What happens if you lose a no win no fee case?

If you lose you will not have to pay a fee. Because we don’t get paid for our time and efforts if we don’t win we don’t take on a case if we don’t think it will be successful.

Personal Grievance

What is a personal grievance?

A personal grievance is when an employee brings a formal complaint against their current or former employer.  An employee has 90 days to raise a personal grievance.
To raise a personal grievance after the 90 days there would need to be exceptional circumstances.

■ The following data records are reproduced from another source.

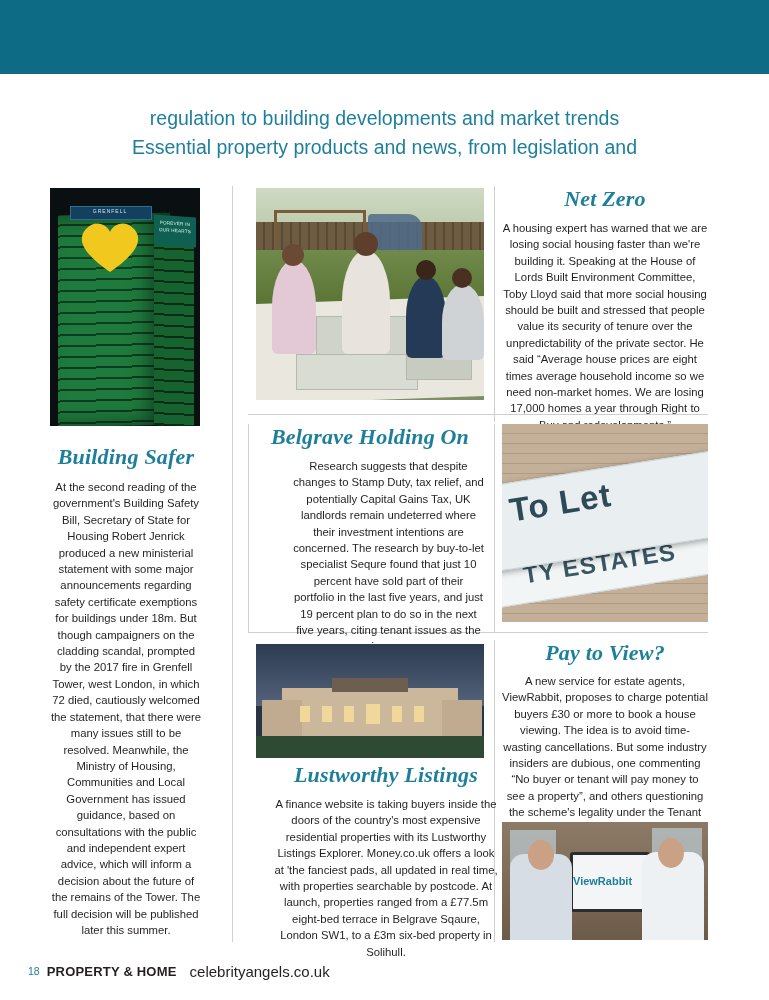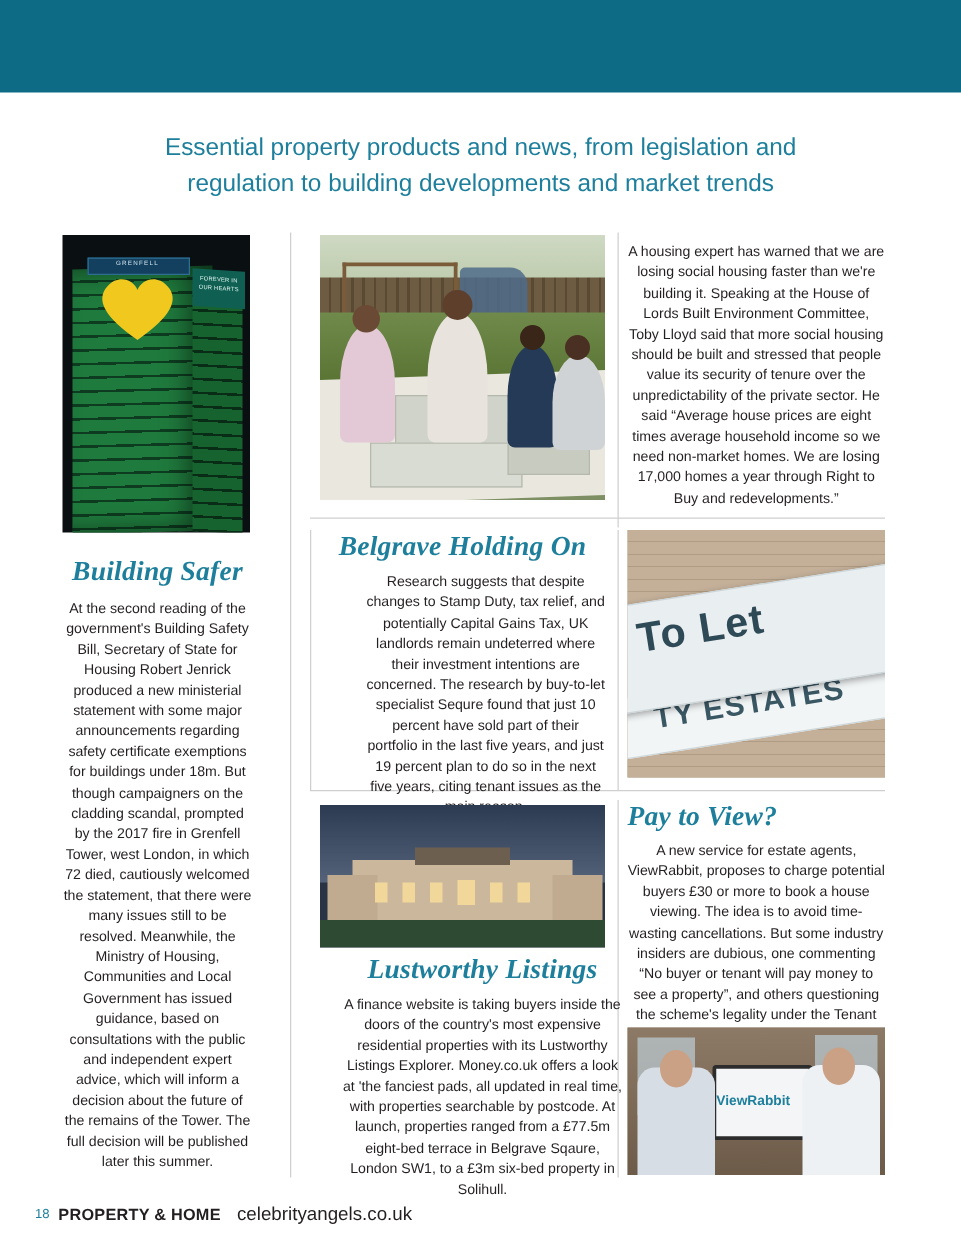--- a/index.html
+++ b/index.html
@@ -216,21 +216,21 @@
     font-family:"Liberation Sans", sans-serif; font-weight:700;
     font-size:24px; color:#3a5764; letter-spacing:1px;
   }
 
   
   #block-payview {
     position: absolute;
     left: 502px; top: 640px;
     width: 206px;
   }
-  #payview-headline { text-align: left; }
+  #payview-headline { text-align: center; }
   #payview-body { margin-top: 7px; }
 
   
   #img-viewrabbit {
     position: absolute;
     left: 502px; top: 822px;
     width: 206px; height: 118px;
     overflow: hidden;
     background: #7d6a58;
   }
@@ -299,22 +299,22 @@
   }
 </style>
 </head>
 <body>
 
 <div class="page">
 
   <div class="top-band"></div>
 
   <div class="intro">
+    <div>regulation to building developments and market trends</div>
     <div>Essential property products and news, from legislation and</div>
-    <div>regulation to building developments and market trends</div>
   </div>
 
   <div class="vrule" style="left:232px; top:186px; height:756px;"></div>
   <div class="vrule" style="left:494px; top:186px; height:236px;"></div>
   <div class="vrule" style="left:494px; top:640px; height:302px;"></div>
   <div class="hrule" style="left:248px; top:414px; width:460px;"></div>
   <div class="hrule" style="left:248px; top:632px; width:460px;"></div>
   <div class="vrule" style="left:248px; top:424px; height:208px;"></div>
   <div class="vrule" style="left:494px; top:424px; height:208px;"></div>
 
@@ -353,20 +353,21 @@
     <div class="pl-head" style="left:98px; top:44px; width:24px; height:24px; background:#5d3f2c;"></div>
 
     <div class="pl-person" style="left:150px; top:88px; width:40px; height:82px; background:#243a57;"></div>
     <div class="pl-head" style="left:160px; top:72px; width:20px; height:20px; background:#3a2519;"></div>
 
     <div class="pl-person" style="left:186px; top:96px; width:42px; height:76px; background:#cfd3d6;"></div>
     <div class="pl-head" style="left:196px; top:80px; width:20px; height:20px; background:#4a3022;"></div>
   </div>
 
   <div id="col-netzero">
+    <div id="netzero-headline" class="headline">Net Zero</div>
     <div id="netzero-body" class="body-text">A housing expert has warned that we are losing social housing faster than we're building it. Speaking at the House of Lords Built Environment Committee, Toby Lloyd said that more social housing should be built and stressed that people value its security of tenure over the unpredictability of the private sector. He said “Average house prices are eight times average household income so we need non-market homes. We are losing 17,000 homes a year through Right to Buy and redevelopments.”</div>
   </div>
 
   <div id="block-landlords">
     <div id="landlords-headline" class="headline">Belgrave Holding On</div>
     <div id="landlords-body" class="body-text">Research suggests that despite changes to Stamp Duty, tax relief, and potentially Capital Gains Tax, UK landlords remain undeterred where their investment intentions are concerned. The research by buy-to-let specialist Sequre found that just 10 percent have sold part of their portfolio in the last five years, and just 19 percent plan to do so in the next five years, citing tenant issues as the main reason.</div>
   </div>
 
   <div id="img-tolet">
     <div class="tl-wall"></div>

What qualifies as a grievance?

Employees can bring a personal grievance for the following complaints:

  • Unjustifiable dismissal (unless the dismissal took place while the employee was on a valid 90 day trial period)
  • Discrimination
  • Sexual harassment
  • Age discrimination
  • Racial harassment
  • Constructive Dismissal or Forced Resignation
  • Bullying where the employee has raised the issue and not received a response or adequate action
  • Restructuring causing redundancy without correct process
  • Disadvantage to an employee due to the employment agreement not meeting legal requirements for:
    • agreed hours of work
    • availability provisions
    • reasonable notice periods to be given before cancellation of a shift
    • reasonable compensation to be paid if a shift is cancelled
    • secondary employment provisions.
  • Unfair treatment of an employee who has lawfully refused work
  • Where an employer forces or persuades an employee not to perform a function, exercise a power or undertake a role under the Health and Safety at Work Act 2015
  • Where an employer compels a shop employee to work on Easter Sunday or treats a shop employee adversely because they refuse to work on Easter Sunday.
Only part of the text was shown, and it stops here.